INFORMATION SUPPLIED »
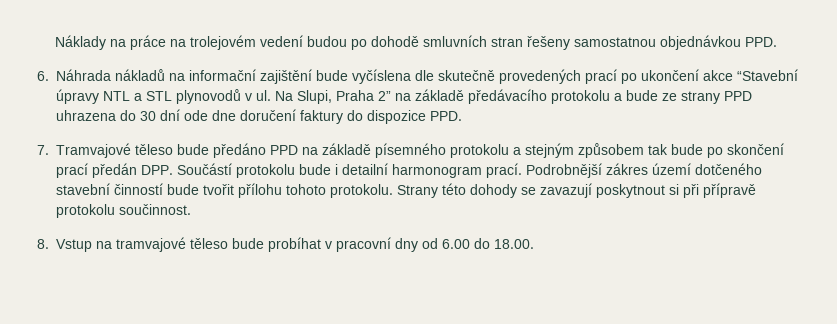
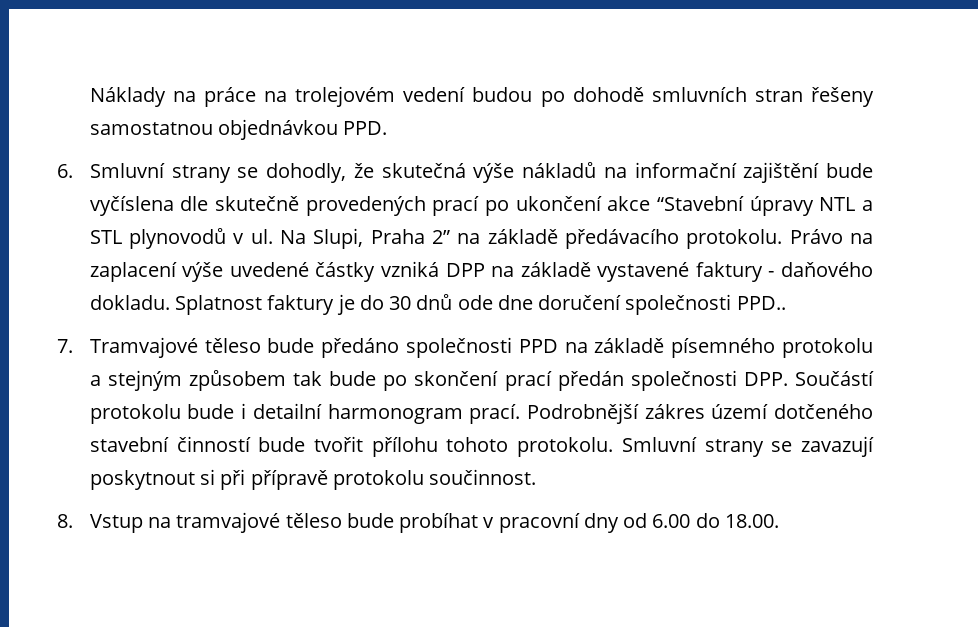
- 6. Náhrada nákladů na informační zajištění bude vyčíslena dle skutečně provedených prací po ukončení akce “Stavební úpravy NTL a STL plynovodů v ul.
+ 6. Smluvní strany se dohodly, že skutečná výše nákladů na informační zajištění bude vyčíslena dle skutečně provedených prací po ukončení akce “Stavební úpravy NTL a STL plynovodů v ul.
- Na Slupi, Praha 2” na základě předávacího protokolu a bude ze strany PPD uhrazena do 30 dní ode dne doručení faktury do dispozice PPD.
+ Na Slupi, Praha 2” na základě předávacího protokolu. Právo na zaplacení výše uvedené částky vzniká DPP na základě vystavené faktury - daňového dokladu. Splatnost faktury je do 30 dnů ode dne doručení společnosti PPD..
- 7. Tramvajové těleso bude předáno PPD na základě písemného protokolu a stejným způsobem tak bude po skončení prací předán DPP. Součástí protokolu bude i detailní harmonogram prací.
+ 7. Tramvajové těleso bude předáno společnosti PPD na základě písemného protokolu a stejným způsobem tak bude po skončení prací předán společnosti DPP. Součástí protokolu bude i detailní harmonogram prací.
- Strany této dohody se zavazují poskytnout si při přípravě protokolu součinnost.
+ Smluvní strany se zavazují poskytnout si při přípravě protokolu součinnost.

WORK ITEM »
Repeat the data word for word; drop the pictures.

EXPECTED ANSWER »
- 6. Náhrada nákladů na informační zajištění bude vyčíslena dle skutečně provedených prací po ukončení akce “Stavební úpravy NTL a STL plynovodů v ul.
+ 6. Smluvní strany se dohodly, že skutečná výše nákladů na informační zajištění bude vyčíslena dle skutečně provedených prací po ukončení akce “Stavební úpravy NTL a STL plynovodů v ul.
- Na Slupi, Praha 2” na základě předávacího protokolu a bude ze strany PPD uhrazena do 30 dní ode dne doručení faktury do dispozice PPD.
+ Na Slupi, Praha 2” na základě předávacího protokolu. Právo na zaplacení výše uvedené částky vzniká DPP na základě vystavené faktury - daňového dokladu. Splatnost faktury je do 30 dnů ode dne doručení společnosti PPD..
- 7. Tramvajové těleso bude předáno PPD na základě písemného protokolu a stejným způsobem tak bude po skončení prací předán DPP. Součástí protokolu bude i detailní harmonogram prací.
+ 7. Tramvajové těleso bude předáno společnosti PPD na základě písemného protokolu a stejným způsobem tak bude po skončení prací předán společnosti DPP. Součástí protokolu bude i detailní harmonogram prací.
- Strany této dohody se zavazují poskytnout si při přípravě protokolu součinnost.
+ Smluvní strany se zavazují poskytnout si při přípravě protokolu součinnost.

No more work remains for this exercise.